Last year, at every house, I had to grit my teeth and call out “stay on the porch, we don’t go in the house!” When really, I was thinking Don’t go in that house!! They might be crack heads!!!!!

But this year was different. This was OUR YEAR. It all felt so normal, so calm, so…pleasant.

Almost.

Connor chose to be Darth Vader this year, because he has seen ALL the Star Wars movies, and would rather be the dark, sinister bad guy, then the shining, virtuous Jedi. Whatever. It’s not foreshadowing…

He saw light-up light sabers at Target, and wanted the green one. “But Darth Vader has a red light saber”, I explained.

“No, green is my favorite color, and I want to be Darth Vader with a GREEN light saber.”

Deadly in any color.

Fine. Who cares, right? It’s all supposed to be fun and imaginative anyway, right? RIGHT??? There should be no undue pressure on costume design. It’s not a Hollywood production, after all.

So I surprised him with the green light saber last night, which had the dual purpose of accessorizing his costume and providing a glow-in-the-dark beacon to avoid the potential loss of the boy on a dark street. BONUS!!

Somewhere in the midst of our Halloween bliss, we became aware that other kids were making a concerted effort to bust our happy little bubble. We would pass groups of kids, Connor would wave his magical new toy, and some kid would say “Darth Vader is supposed to have a red light saber.”

Finally, after the tenth such comment, hubs growled “We know that, but he’s only 6, and it doesn’t matter to him, so it shouldn’t matter to YOU.”

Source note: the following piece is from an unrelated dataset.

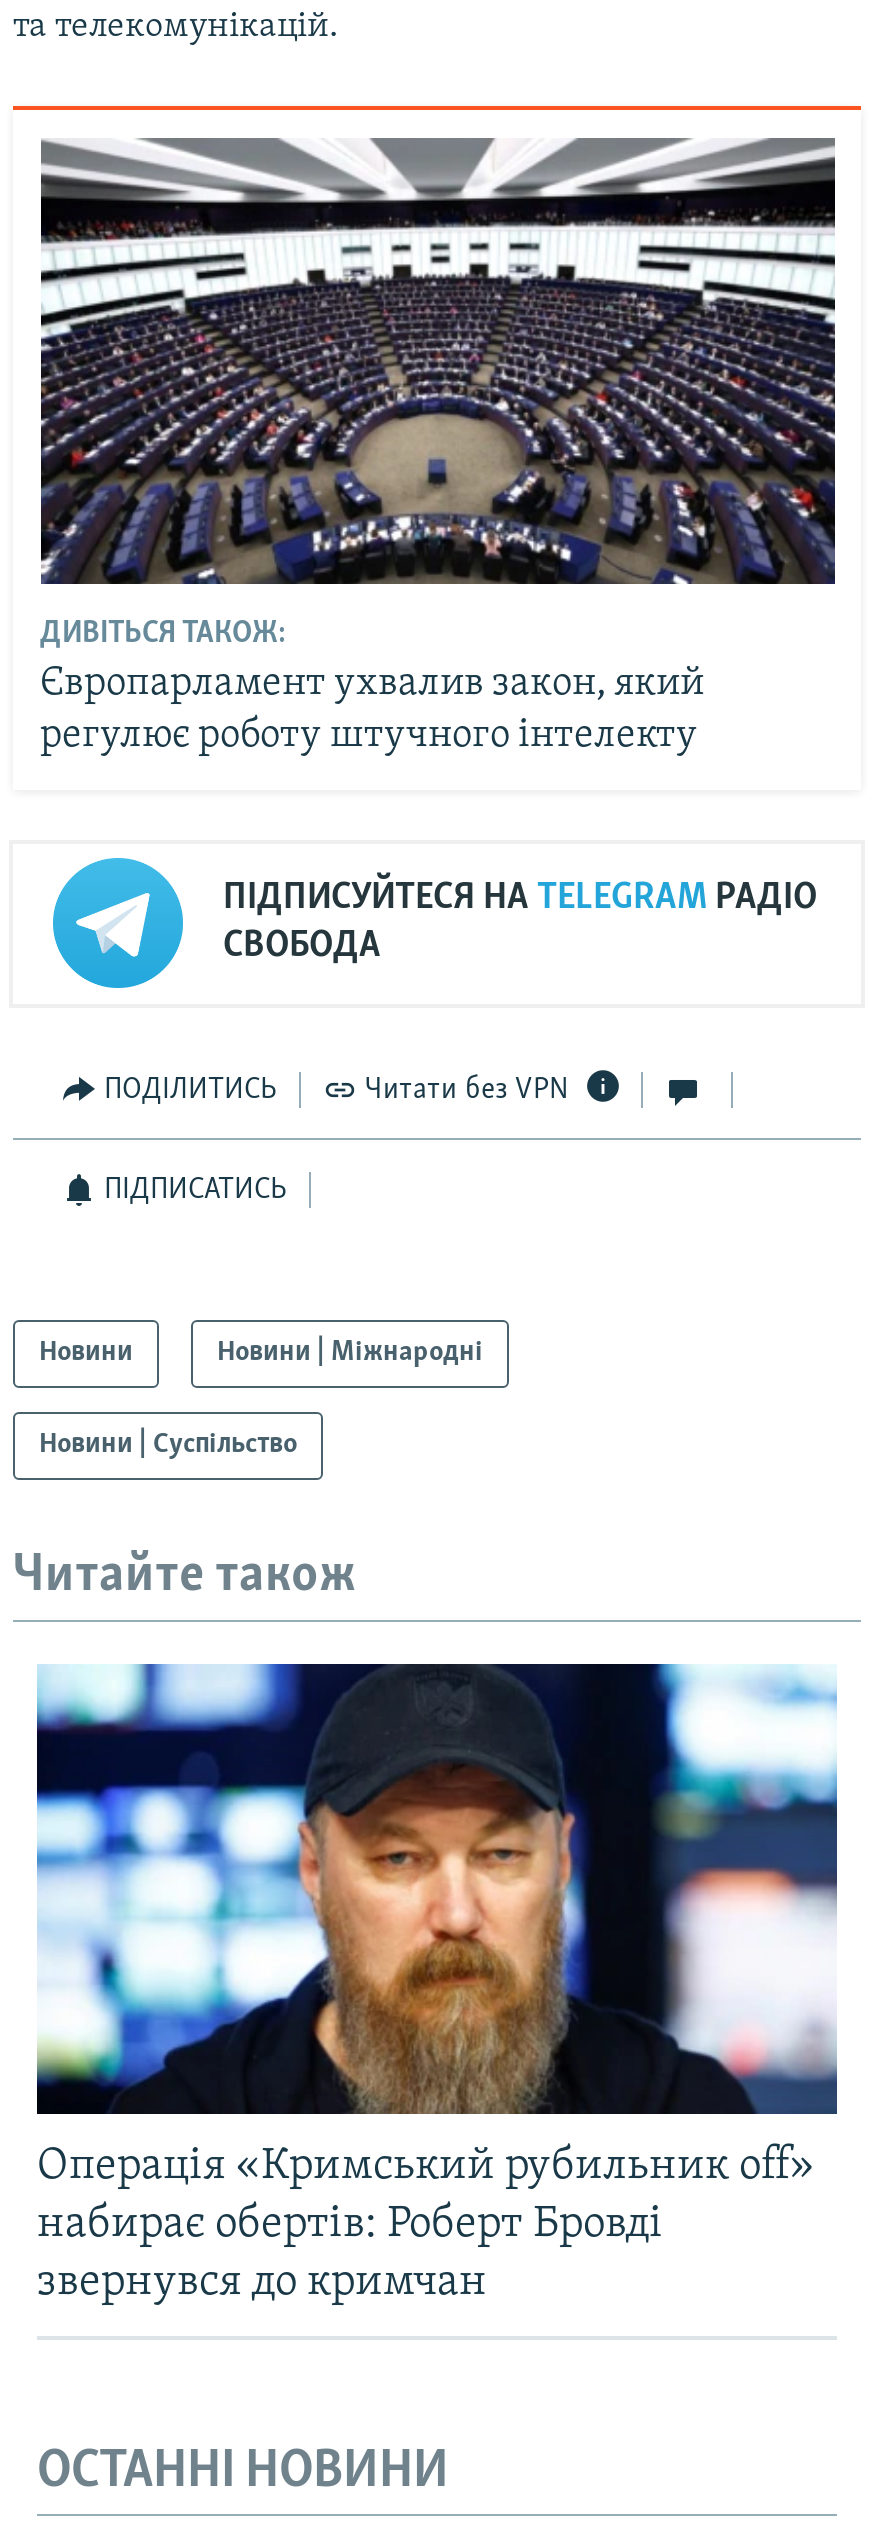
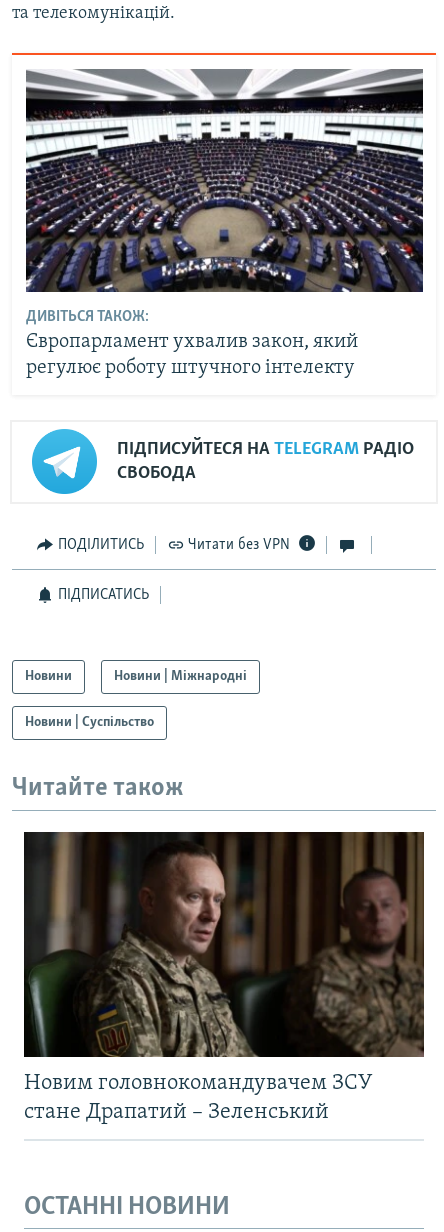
[35,1662,839,2305] [image] | Операція «Кримський рубильник off» | набирає обертів: Роберт Бровді | звернувся до кримчан -> [23,831,425,1124] [image] | Новим головнокомандувачем ЗСУ | стане Драпатий – Зеленський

Seriously, little jackass kids? You are so emboldened by your own sense of greatness and superiority that you must take the first grader down a peg?? I mean, you’re wearing a fucking cardboard box, made to look like a robot. If you want to split hairs, then may I point out that robots are not really made of cardboard? They’re made of metal, dumbass. Geesh!

Hope it rains, smartass!!!

And kudos to hubs. Usually I’m the one that boldly steps forward as the snarky bitch of the family, but it looks like I may have to hand the crown over this year.

I can just hear it now…“Queen’s don’t have mustaches!!”

Au contraire, mon frere. Apparently you’ve never been to West Hollywood for Halloween.